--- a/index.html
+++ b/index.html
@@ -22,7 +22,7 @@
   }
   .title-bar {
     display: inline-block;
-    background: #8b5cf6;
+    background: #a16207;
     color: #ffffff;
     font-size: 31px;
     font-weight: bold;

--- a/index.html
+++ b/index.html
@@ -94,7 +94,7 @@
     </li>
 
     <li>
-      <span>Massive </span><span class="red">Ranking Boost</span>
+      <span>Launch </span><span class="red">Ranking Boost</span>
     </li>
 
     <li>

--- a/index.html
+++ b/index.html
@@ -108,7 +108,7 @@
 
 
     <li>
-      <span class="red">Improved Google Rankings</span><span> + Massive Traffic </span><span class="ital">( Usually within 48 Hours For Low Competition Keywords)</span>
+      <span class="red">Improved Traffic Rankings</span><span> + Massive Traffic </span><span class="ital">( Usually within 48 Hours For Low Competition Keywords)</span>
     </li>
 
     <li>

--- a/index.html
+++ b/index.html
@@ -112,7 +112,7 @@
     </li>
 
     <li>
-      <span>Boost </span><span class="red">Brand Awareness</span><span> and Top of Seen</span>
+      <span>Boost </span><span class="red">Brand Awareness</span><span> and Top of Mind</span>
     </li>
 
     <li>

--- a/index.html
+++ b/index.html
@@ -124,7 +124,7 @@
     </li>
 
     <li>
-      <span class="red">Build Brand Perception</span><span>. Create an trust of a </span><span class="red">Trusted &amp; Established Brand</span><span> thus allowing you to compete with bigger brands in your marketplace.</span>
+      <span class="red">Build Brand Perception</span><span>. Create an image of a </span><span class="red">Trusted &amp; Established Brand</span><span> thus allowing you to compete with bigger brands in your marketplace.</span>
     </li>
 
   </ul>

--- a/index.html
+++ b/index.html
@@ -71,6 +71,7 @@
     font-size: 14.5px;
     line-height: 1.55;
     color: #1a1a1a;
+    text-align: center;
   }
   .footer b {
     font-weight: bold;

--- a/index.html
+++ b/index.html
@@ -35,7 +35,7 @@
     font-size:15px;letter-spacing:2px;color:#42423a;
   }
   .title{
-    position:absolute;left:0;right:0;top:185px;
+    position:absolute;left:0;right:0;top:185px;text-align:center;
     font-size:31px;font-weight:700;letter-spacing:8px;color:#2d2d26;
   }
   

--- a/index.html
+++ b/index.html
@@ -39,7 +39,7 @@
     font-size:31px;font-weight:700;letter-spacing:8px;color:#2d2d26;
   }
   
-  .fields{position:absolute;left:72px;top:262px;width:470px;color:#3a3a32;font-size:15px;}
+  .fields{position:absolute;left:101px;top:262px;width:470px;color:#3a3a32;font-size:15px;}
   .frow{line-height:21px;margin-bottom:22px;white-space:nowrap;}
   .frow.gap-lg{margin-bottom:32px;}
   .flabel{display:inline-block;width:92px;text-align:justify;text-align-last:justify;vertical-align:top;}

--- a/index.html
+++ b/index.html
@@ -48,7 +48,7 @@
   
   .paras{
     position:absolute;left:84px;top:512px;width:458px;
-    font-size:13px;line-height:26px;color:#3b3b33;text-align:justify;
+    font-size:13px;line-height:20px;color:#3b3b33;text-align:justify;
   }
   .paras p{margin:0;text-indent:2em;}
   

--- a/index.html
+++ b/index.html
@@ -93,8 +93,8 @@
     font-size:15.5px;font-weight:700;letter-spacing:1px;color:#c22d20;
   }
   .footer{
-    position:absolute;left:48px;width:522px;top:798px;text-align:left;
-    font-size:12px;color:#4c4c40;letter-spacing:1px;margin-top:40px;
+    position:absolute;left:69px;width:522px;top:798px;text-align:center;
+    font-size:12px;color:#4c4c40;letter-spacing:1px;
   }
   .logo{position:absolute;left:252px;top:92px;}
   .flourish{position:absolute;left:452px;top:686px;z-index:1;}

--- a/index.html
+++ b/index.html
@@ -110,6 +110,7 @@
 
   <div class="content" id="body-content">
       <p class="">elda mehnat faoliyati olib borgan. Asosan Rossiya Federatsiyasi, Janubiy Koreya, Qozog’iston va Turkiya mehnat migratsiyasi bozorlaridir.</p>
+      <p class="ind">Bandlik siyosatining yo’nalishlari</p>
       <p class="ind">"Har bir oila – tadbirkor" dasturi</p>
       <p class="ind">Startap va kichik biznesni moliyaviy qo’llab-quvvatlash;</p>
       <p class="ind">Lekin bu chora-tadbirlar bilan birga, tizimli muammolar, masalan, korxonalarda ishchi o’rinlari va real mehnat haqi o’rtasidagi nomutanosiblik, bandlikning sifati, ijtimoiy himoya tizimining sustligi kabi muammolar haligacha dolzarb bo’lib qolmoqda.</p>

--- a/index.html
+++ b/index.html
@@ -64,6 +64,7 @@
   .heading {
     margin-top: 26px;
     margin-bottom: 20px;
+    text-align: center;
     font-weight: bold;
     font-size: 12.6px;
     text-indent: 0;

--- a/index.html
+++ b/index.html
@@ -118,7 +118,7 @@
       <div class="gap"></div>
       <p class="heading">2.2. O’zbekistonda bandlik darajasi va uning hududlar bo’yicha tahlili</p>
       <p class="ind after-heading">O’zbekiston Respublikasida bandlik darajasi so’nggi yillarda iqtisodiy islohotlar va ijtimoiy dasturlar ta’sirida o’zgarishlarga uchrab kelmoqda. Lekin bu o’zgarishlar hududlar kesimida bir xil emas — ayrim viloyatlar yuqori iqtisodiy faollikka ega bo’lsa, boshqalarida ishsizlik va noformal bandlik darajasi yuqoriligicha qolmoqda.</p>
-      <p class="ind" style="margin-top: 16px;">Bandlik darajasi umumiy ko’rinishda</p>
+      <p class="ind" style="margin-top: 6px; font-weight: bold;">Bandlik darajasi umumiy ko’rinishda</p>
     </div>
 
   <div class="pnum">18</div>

◆ TASK GOAL:
Every entry must be repeated exactly; none may be skipped.

◆ RESULT FOR THIS EXERCISE:
--- a/index.html
+++ b/index.html
@@ -22,7 +22,7 @@
   }
   .title-bar {
     display: inline-block;
-    background: #8b5cf6;
+    background: #a16207;
     color: #ffffff;
     font-size: 31px;
     font-weight: bold;

--- a/index.html
+++ b/index.html
@@ -94,7 +94,7 @@
     </li>
 
     <li>
-      <span>Massive </span><span class="red">Ranking Boost</span>
+      <span>Launch </span><span class="red">Ranking Boost</span>
     </li>
 
     <li>

--- a/index.html
+++ b/index.html
@@ -108,7 +108,7 @@
 
 
     <li>
-      <span class="red">Improved Google Rankings</span><span> + Massive Traffic </span><span class="ital">( Usually within 48 Hours For Low Competition Keywords)</span>
+      <span class="red">Improved Traffic Rankings</span><span> + Massive Traffic </span><span class="ital">( Usually within 48 Hours For Low Competition Keywords)</span>
     </li>
 
     <li>

--- a/index.html
+++ b/index.html
@@ -112,7 +112,7 @@
     </li>
 
     <li>
-      <span>Boost </span><span class="red">Brand Awareness</span><span> and Top of Seen</span>
+      <span>Boost </span><span class="red">Brand Awareness</span><span> and Top of Mind</span>
     </li>
 
     <li>

--- a/index.html
+++ b/index.html
@@ -124,7 +124,7 @@
     </li>
 
     <li>
-      <span class="red">Build Brand Perception</span><span>. Create an trust of a </span><span class="red">Trusted &amp; Established Brand</span><span> thus allowing you to compete with bigger brands in your marketplace.</span>
+      <span class="red">Build Brand Perception</span><span>. Create an image of a </span><span class="red">Trusted &amp; Established Brand</span><span> thus allowing you to compete with bigger brands in your marketplace.</span>
     </li>
 
   </ul>

--- a/index.html
+++ b/index.html
@@ -71,6 +71,7 @@
     font-size: 14.5px;
     line-height: 1.55;
     color: #1a1a1a;
+    text-align: center;
   }
   .footer b {
     font-weight: bold;

--- a/index.html
+++ b/index.html
@@ -35,7 +35,7 @@
     font-size:15px;letter-spacing:2px;color:#42423a;
   }
   .title{
-    position:absolute;left:0;right:0;top:185px;
+    position:absolute;left:0;right:0;top:185px;text-align:center;
     font-size:31px;font-weight:700;letter-spacing:8px;color:#2d2d26;
   }
   

--- a/index.html
+++ b/index.html
@@ -39,7 +39,7 @@
     font-size:31px;font-weight:700;letter-spacing:8px;color:#2d2d26;
   }
   
-  .fields{position:absolute;left:72px;top:262px;width:470px;color:#3a3a32;font-size:15px;}
+  .fields{position:absolute;left:101px;top:262px;width:470px;color:#3a3a32;font-size:15px;}
   .frow{line-height:21px;margin-bottom:22px;white-space:nowrap;}
   .frow.gap-lg{margin-bottom:32px;}
   .flabel{display:inline-block;width:92px;text-align:justify;text-align-last:justify;vertical-align:top;}

--- a/index.html
+++ b/index.html
@@ -48,7 +48,7 @@
   
   .paras{
     position:absolute;left:84px;top:512px;width:458px;
-    font-size:13px;line-height:26px;color:#3b3b33;text-align:justify;
+    font-size:13px;line-height:20px;color:#3b3b33;text-align:justify;
   }
   .paras p{margin:0;text-indent:2em;}
   

--- a/index.html
+++ b/index.html
@@ -93,8 +93,8 @@
     font-size:15.5px;font-weight:700;letter-spacing:1px;color:#c22d20;
   }
   .footer{
-    position:absolute;left:48px;width:522px;top:798px;text-align:left;
-    font-size:12px;color:#4c4c40;letter-spacing:1px;margin-top:40px;
+    position:absolute;left:69px;width:522px;top:798px;text-align:center;
+    font-size:12px;color:#4c4c40;letter-spacing:1px;
   }
   .logo{position:absolute;left:252px;top:92px;}
   .flourish{position:absolute;left:452px;top:686px;z-index:1;}

--- a/index.html
+++ b/index.html
@@ -110,6 +110,7 @@
 
   <div class="content" id="body-content">
       <p class="">elda mehnat faoliyati olib borgan. Asosan Rossiya Federatsiyasi, Janubiy Koreya, Qozog’iston va Turkiya mehnat migratsiyasi bozorlaridir.</p>
+      <p class="ind">Bandlik siyosatining yo’nalishlari</p>
       <p class="ind">"Har bir oila – tadbirkor" dasturi</p>
       <p class="ind">Startap va kichik biznesni moliyaviy qo’llab-quvvatlash;</p>
       <p class="ind">Lekin bu chora-tadbirlar bilan birga, tizimli muammolar, masalan, korxonalarda ishchi o’rinlari va real mehnat haqi o’rtasidagi nomutanosiblik, bandlikning sifati, ijtimoiy himoya tizimining sustligi kabi muammolar haligacha dolzarb bo’lib qolmoqda.</p>

--- a/index.html
+++ b/index.html
@@ -64,6 +64,7 @@
   .heading {
     margin-top: 26px;
     margin-bottom: 20px;
+    text-align: center;
     font-weight: bold;
     font-size: 12.6px;
     text-indent: 0;

--- a/index.html
+++ b/index.html
@@ -118,7 +118,7 @@
       <div class="gap"></div>
       <p class="heading">2.2. O’zbekistonda bandlik darajasi va uning hududlar bo’yicha tahlili</p>
       <p class="ind after-heading">O’zbekiston Respublikasida bandlik darajasi so’nggi yillarda iqtisodiy islohotlar va ijtimoiy dasturlar ta’sirida o’zgarishlarga uchrab kelmoqda. Lekin bu o’zgarishlar hududlar kesimida bir xil emas — ayrim viloyatlar yuqori iqtisodiy faollikka ega bo’lsa, boshqalarida ishsizlik va noformal bandlik darajasi yuqoriligicha qolmoqda.</p>
-      <p class="ind" style="margin-top: 16px;">Bandlik darajasi umumiy ko’rinishda</p>
+      <p class="ind" style="margin-top: 6px; font-weight: bold;">Bandlik darajasi umumiy ko’rinishda</p>
     </div>
 
   <div class="pnum">18</div>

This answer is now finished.